From Insight Hour Podcast with Joseph Goldstein #143: Transforming Fear
Aversion can manifest in striking out, in grieving loss, and in fear.
The goal of this talk is to "transform feelings from fear to freedom."
He says there's benefit for practitioners to be at the edges, boundaries, limits of fear to investigate. That's where fear reveals itself.
Fear can be of pain, of change, of not changing, of discomfort, and emotional pain.
He wonders to what extent is comfort the condition for any of our actions? He asks us to investigate "what initiates movement" throughout the day? (from avoiding minor pain to going to get food to eat to avoiding conversations) To "avoid unpleasantness." He advises us to try not to move at all for a time. To investigate "what are the causes of movement"
Fear often is "contracting" physically (or emotionally); self-pity
There's a Pali word that's often translated as "selflessness" which is also translated as "understanding that things are ungovernable.. things have their own laws".... it's not as I wish... things react to conditions (ungovernableness of things)
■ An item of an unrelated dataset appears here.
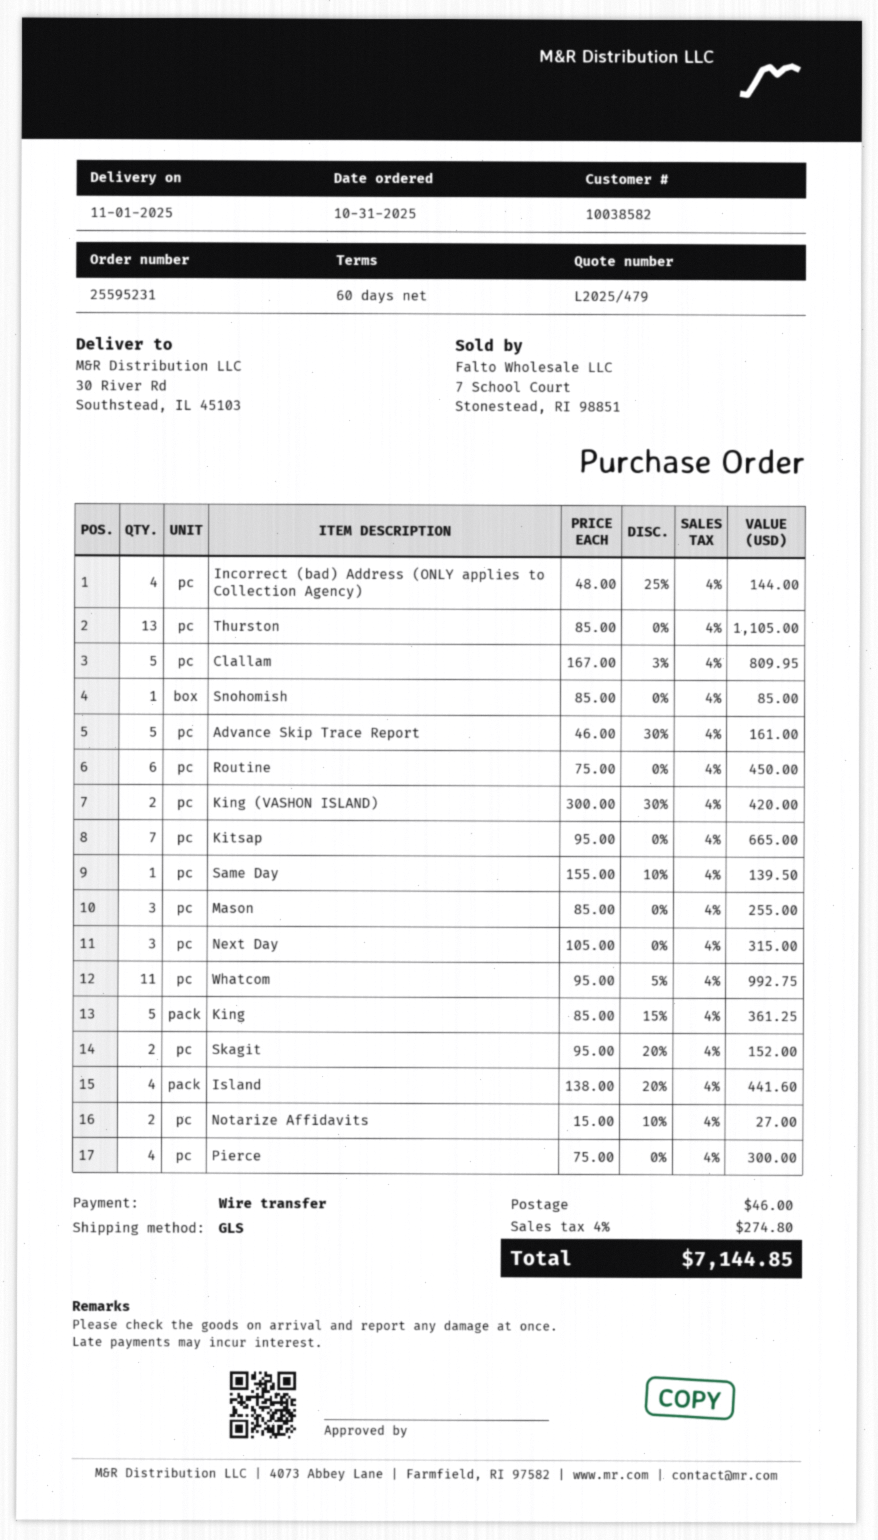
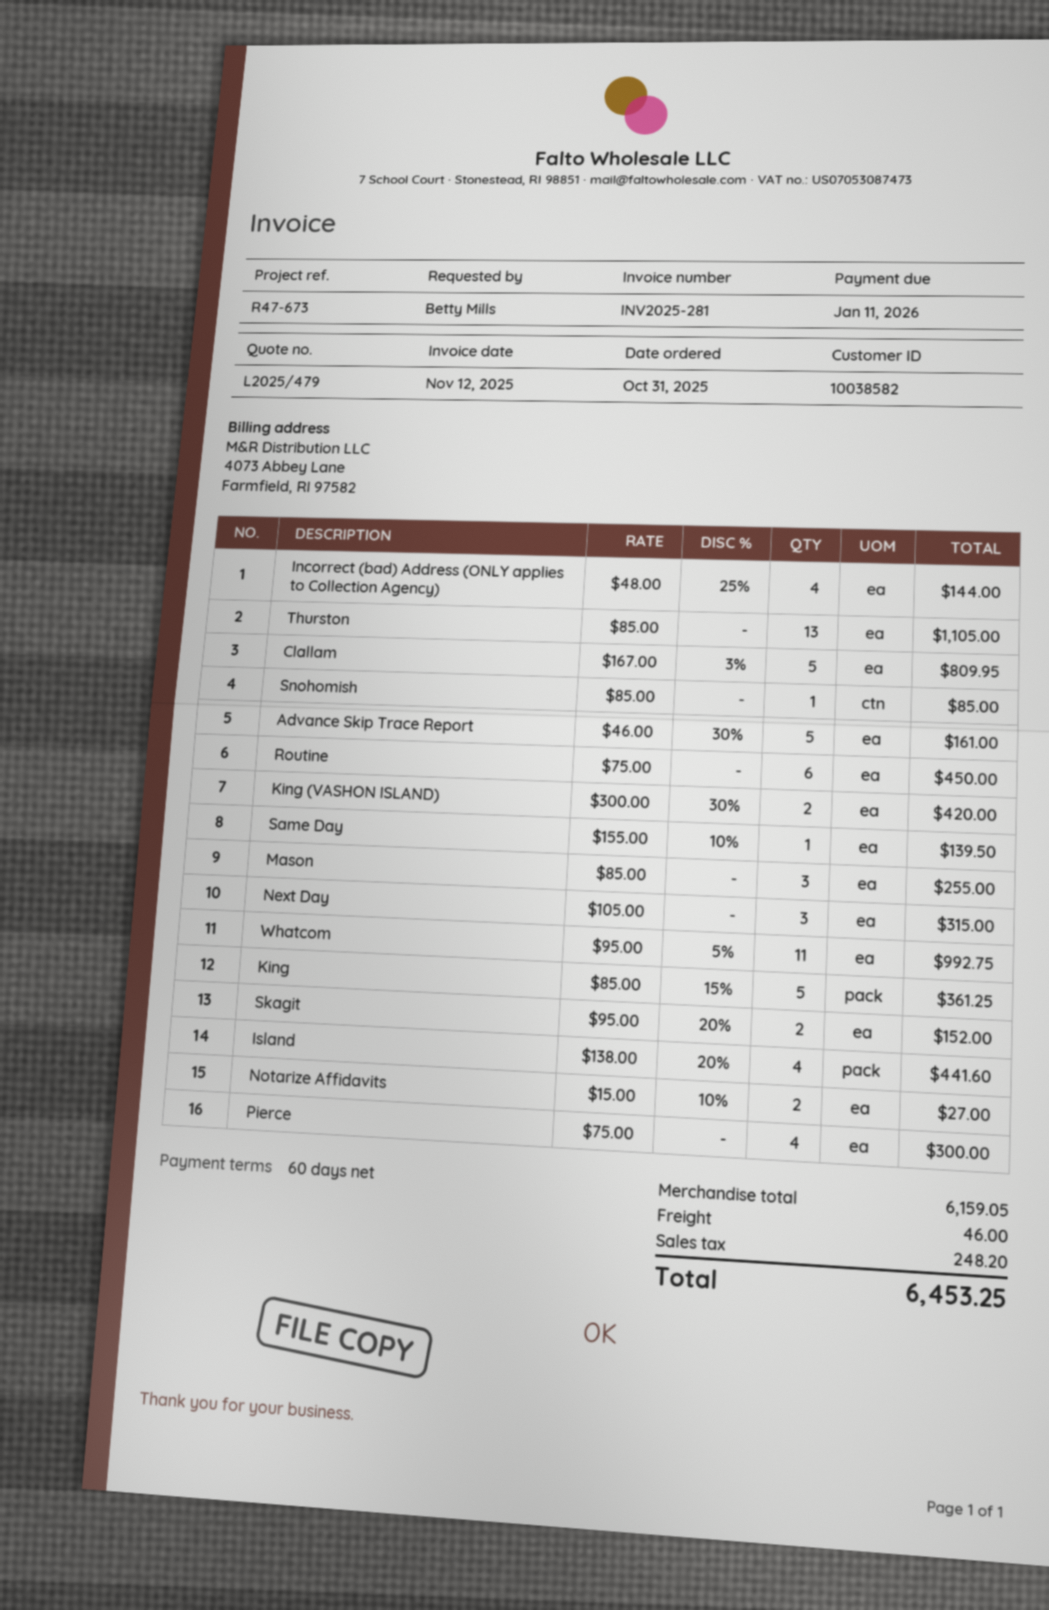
Kitsap: 7 x 95.00 = 665.00 -> none
tax: 274.80 -> 248.20
total: 7144.85 -> 6453.25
He talks about fear of emotions... "touching the shadow side of ourselves"... this is when emotions we have are not acceptable to ourselves and we don't even recognize that. These are emotions that makes us feel unworthy, jealous, abandoned, failures
We create a personae to show the world in order to get validation of a thing that we are not
Imagine that big emotions are like kids in Halloween costumes. You're not really scared of them.
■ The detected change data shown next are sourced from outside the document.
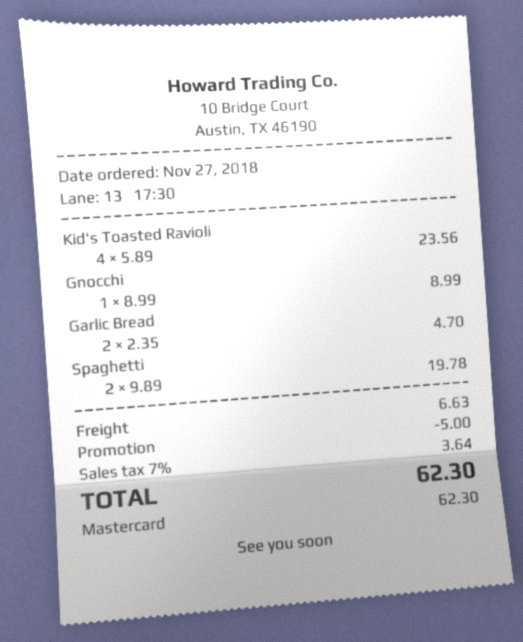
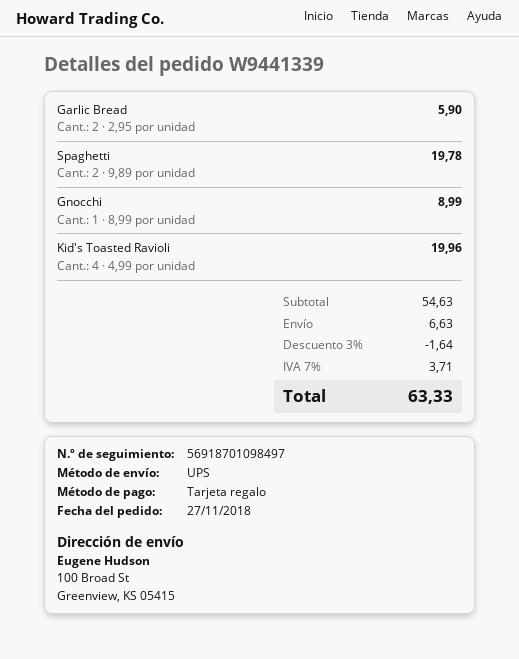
payment method: Mastercard -> gift card
Kid's Toasted Ravioli: 4 x 5.89 = 23.56 -> 4 x 4.99 = 19.96
Garlic Bread: 2 x 2.35 = 4.70 -> 2 x 2.95 = 5.90
discount: 5.00 -> 1.64
tax: 7% = 3.64 -> 7% = 3.71
total: 62.30 -> 63.33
as we open, we see the insubstantial nature of phenomenon.
There is no security -- all is arising and dissolving; in flow;
We all have strategies for "fixing" or "holding" or "keeping" a moment
We don't have to push the river.
"Let it go" is almost too active. Better is "let it flow" let it follow its own nature
Story from Carlos Castenada book. when we are stressed, we might respond with wrath or self-pity. We train ourselves unconsciously to do this. After struggle, we have learned to feel sorry for ourselves. And one feature of this thing is that it's ready to advise us in our times of stress. Death, though, is a better advisor. We can learn to feel our impending death. Let each act be your last battle on earthy. You'll find a strange consuming happiness with this attitude.
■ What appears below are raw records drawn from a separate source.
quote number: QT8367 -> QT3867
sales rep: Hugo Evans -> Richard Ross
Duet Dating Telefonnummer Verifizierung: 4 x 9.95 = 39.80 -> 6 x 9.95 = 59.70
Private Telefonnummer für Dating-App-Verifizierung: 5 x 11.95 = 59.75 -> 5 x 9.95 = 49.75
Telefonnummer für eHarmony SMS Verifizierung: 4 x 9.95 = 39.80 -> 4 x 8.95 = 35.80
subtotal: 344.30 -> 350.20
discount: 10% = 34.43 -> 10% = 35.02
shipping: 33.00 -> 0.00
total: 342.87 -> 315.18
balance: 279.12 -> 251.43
Goldstein says that we should pay attention throughout the day for moments that we are free of desires, when we are not clinging. Our mind is cooled from the fire of wanting. We have direct experience of teh absence of fear. the more we recognize it, the more we have access to it.
The steps: be mindful of the fear, accept it (it's OK, the fear is here, it's OK), then let it pass. Courage is not the absence of fear.